Wednesday, 7 January 2009

restish resources ... from the ground up

I've been working on a WSGI web framework called restish. Yes, another one ... sorry! Only, this one's got a serious preference for trying to stay close to HTTP and the way of the web, and therefore encourages REST principles.

restish is really simple and, in my opinion, a pleasure to use. It's also extremely light-weight compared to some other web frameworks, mostly because it doesn't actually attempt to do that much :).

One feature that will hopefully be of interest is that there is no reliance on threads. There's no thread local use anywhere. In fact, they're banned, I despise the things! That allows a restish app to run happily inside a threaded Paste Deploy server or a Spawning server in greenlet mode, i.e. with threads switched off), or potentially any other web server. Basically, *you* choose how you want to deploy it. If you decide to use a threaded model then fine, but why should the web framework dictate to you form the start?

Anyway enough, let's see some code. I thought I'd try to demonstrate the basic idea of restish resources. (I do intend to move all this to the restish documentation at some point but that will take longer than an informal blog post.)

Oh, all the following bits of code *should* run. If you want to try them out, the 'application' is actually a WSGI application. Running under Spawning is as easy as:


$ spawn module_name.application


The simplest resource imaginable


from restish import app, http

def hello_world(request):
return http.ok([('Content-Type', 'text/plain')], 'Hello, world!')

application = app.RestishApp(hello_world)


OK, so there's this thing called a RestishApp. It's just a WSGI application that kicks of the request handling process. Nothing too interesting there. When it's created it's passed the root resource for the site.

A resource, at its simplest, is something callable that takes a http.Request instance as its only arg and returns a http.Response instance. You can build a http.Response yourself but the http module provides some response factories to simplify application code and save a bit of typing.

The Resource class


from restish import app, http, resource

class HelloWorld(resource.Resource):
def __call__(self, request):
return http.ok([('Content-Type', 'text/plain')], 'Hello, world!')

root_resource = HelloWorld()
application = app.RestishApp(root_resource)


You weren't really expecting anything interesting so soon were you? ;-)

Most of the time using a function as a resource is too limiting so restish provides a Resource class. It has some magic abilities as we'll see later but, just like the hello_world(request) function above, it's basically something callable.

Request parameters


from restish import app, http, resource

class Users(resource.Resource):
def __call__(self, request):
username = request.GET.get('username') or 'anonymous'
return http.ok([('Content-Type', 'text/plain')], 'Hello, %s!'%(username,))

root_resource = Users()
application = app.RestishApp(root_resource)


I hope noone's impressed by that code. In fact, I'm not even going to describe it but would like to point out that passing the username as a URL segment is almost certainly a nicer way to do things.
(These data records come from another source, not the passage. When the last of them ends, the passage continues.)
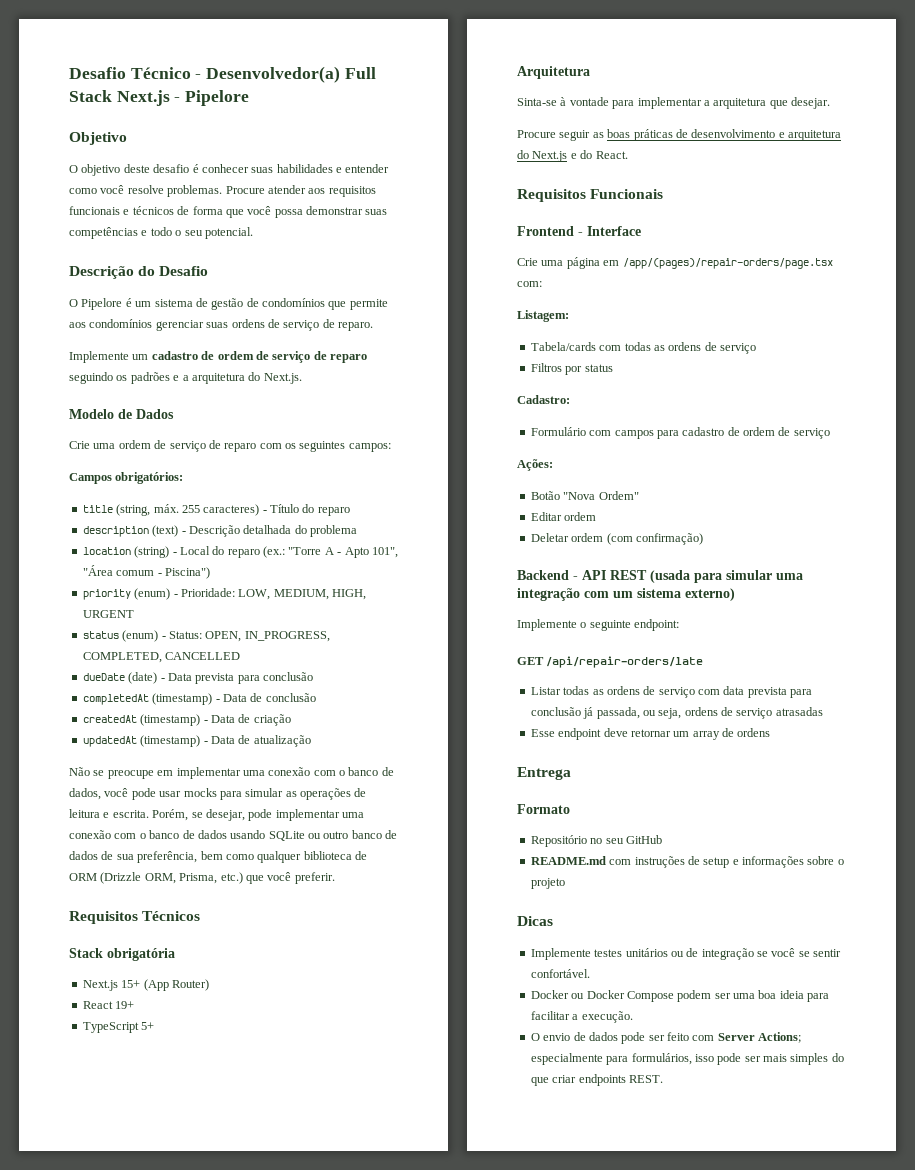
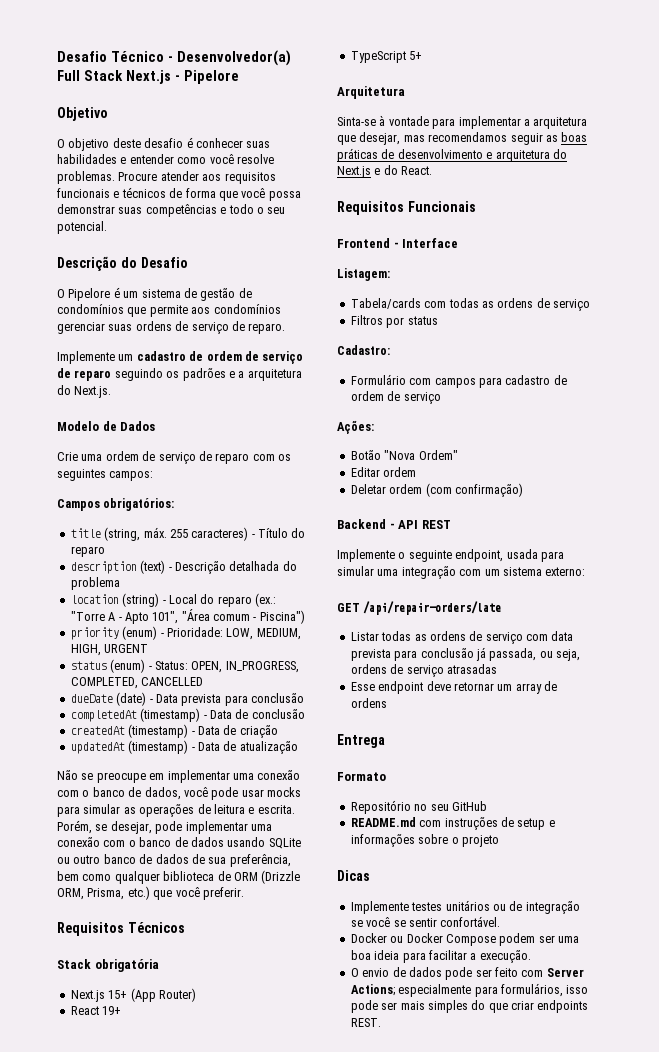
- Sinta-se à vontade para implementar a arquitetura que desejar.
- Procure seguir as boas práticas de desenvolvimento e arquitetura do Next.js e do React.
+ Sinta-se à vontade para implementar a arquitetura que desejar, mas recomendamos seguir as boas práticas de desenvolvimento e arquitetura do Next.js e do React.
- Crie uma página em /app/(pages)/repair-orders/page.tsx com:
- Backend - API REST (usada para simular uma integração com um sistema externo)
- Implemente o seguinte endpoint:
+ Backend - API REST
+ Implemente o seguinte endpoint, usada para simular uma integração com um sistema externo:

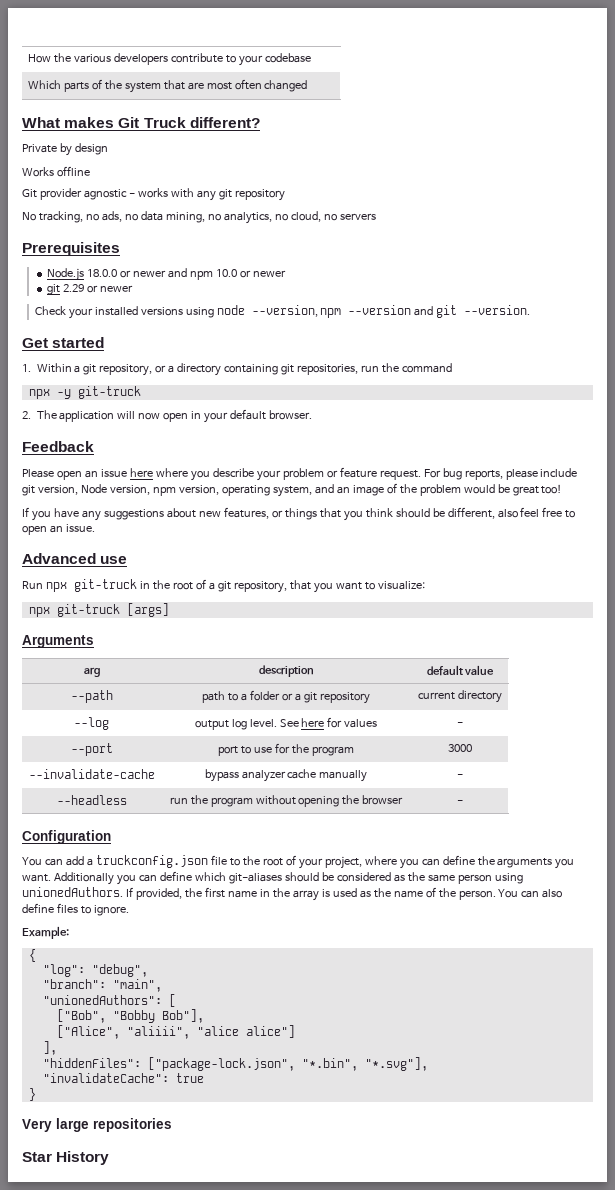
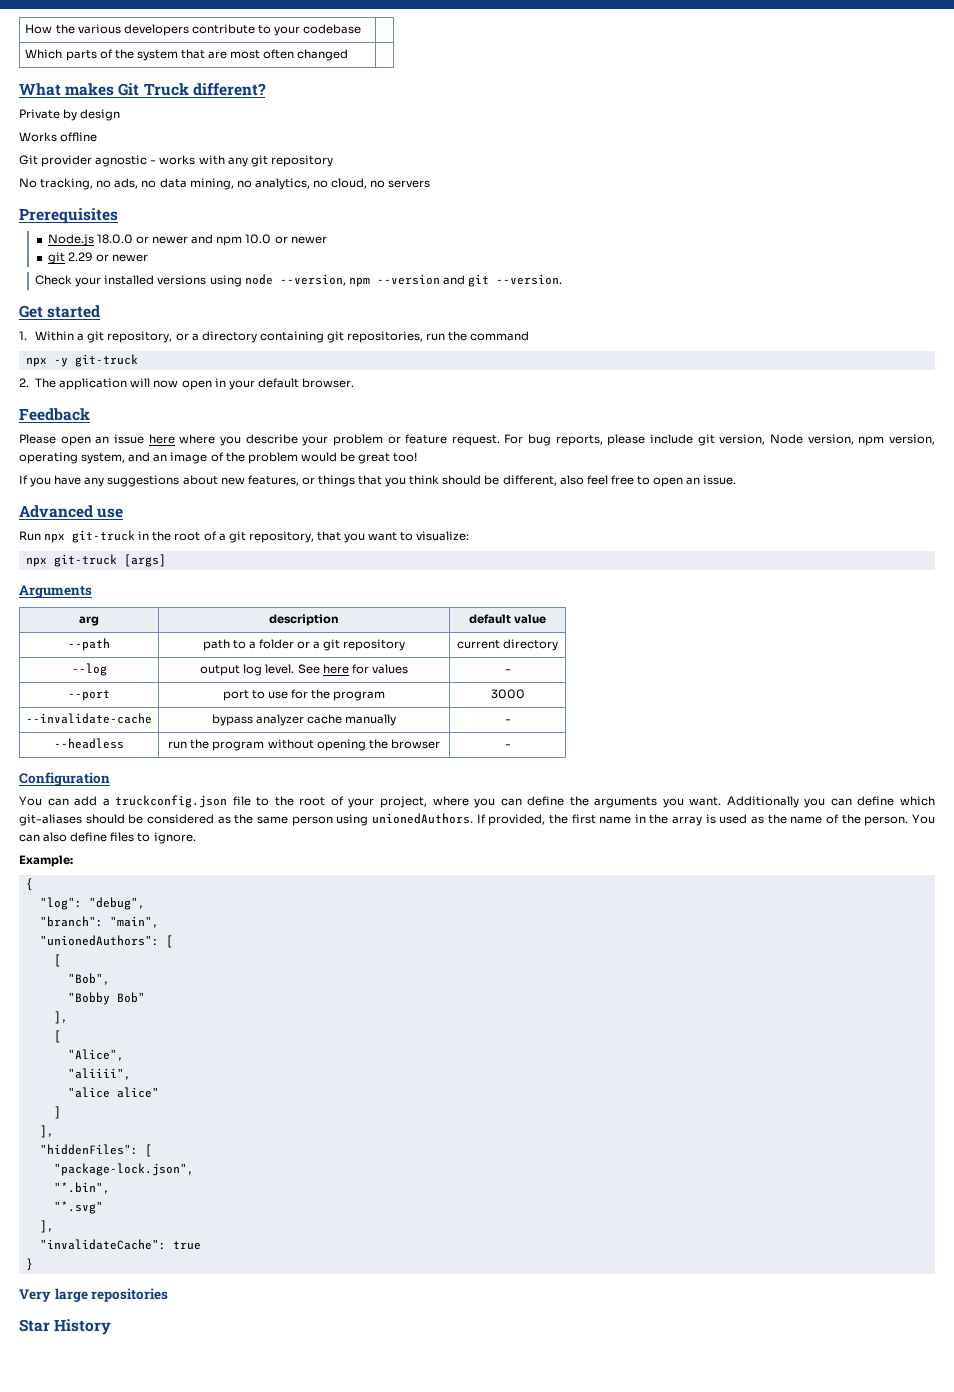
  "unionedAuthors": [
- ["Bob", "Bobby Bob"],
- ["Alice", "aliiii", "alice alice"]
+ [
+ "Bob",
+ "Bobby Bob"
+ ],
+ [
+ "Alice",
+ "aliiii",
+ "alice alice"
+ ]
- "hiddenFiles": ["package-lock.json", "*.bin", "*.svg"],
+ "hiddenFiles": [
+ "package-lock.json",
+ "*.bin",
+ "*.svg"
+ ],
So, moving swifly on ...

Resource children


from restish import app, http, resource

class Users(resource.Resource):

def __call__(self, request):
doc = "matt: %s" % (request.path.child('matt'),)
return http.ok([('Content-Type', 'text/plain')], doc)

@resource.child()
def matt(self, request, segments):
return user

def user(request):
return http.ok([('Content-Type', 'text/plain')], 'Hello, matt!')

root_resource = Users()
application = app.RestishApp(root_resource)


The Users resource (the root of the site) returns a document that looks like, "matt: /matt", where "/matt" is the URL of the "matt" resource. Notice how the URL for the matt resource is created? 'request.path' is a url.URL instance - a smart string that knows how to parse and manipulate URLs, e.g. by adding a child segment. http.Request has a few URL instance attributes.

The 'matt' method has a @child decorator to expose it as a child resource factory. By default @child() uses the name of the decorated method as the name of the segment it matches so here it will be called to create a resource for the 'matt' child, i.e the thing at the URL '/matt'.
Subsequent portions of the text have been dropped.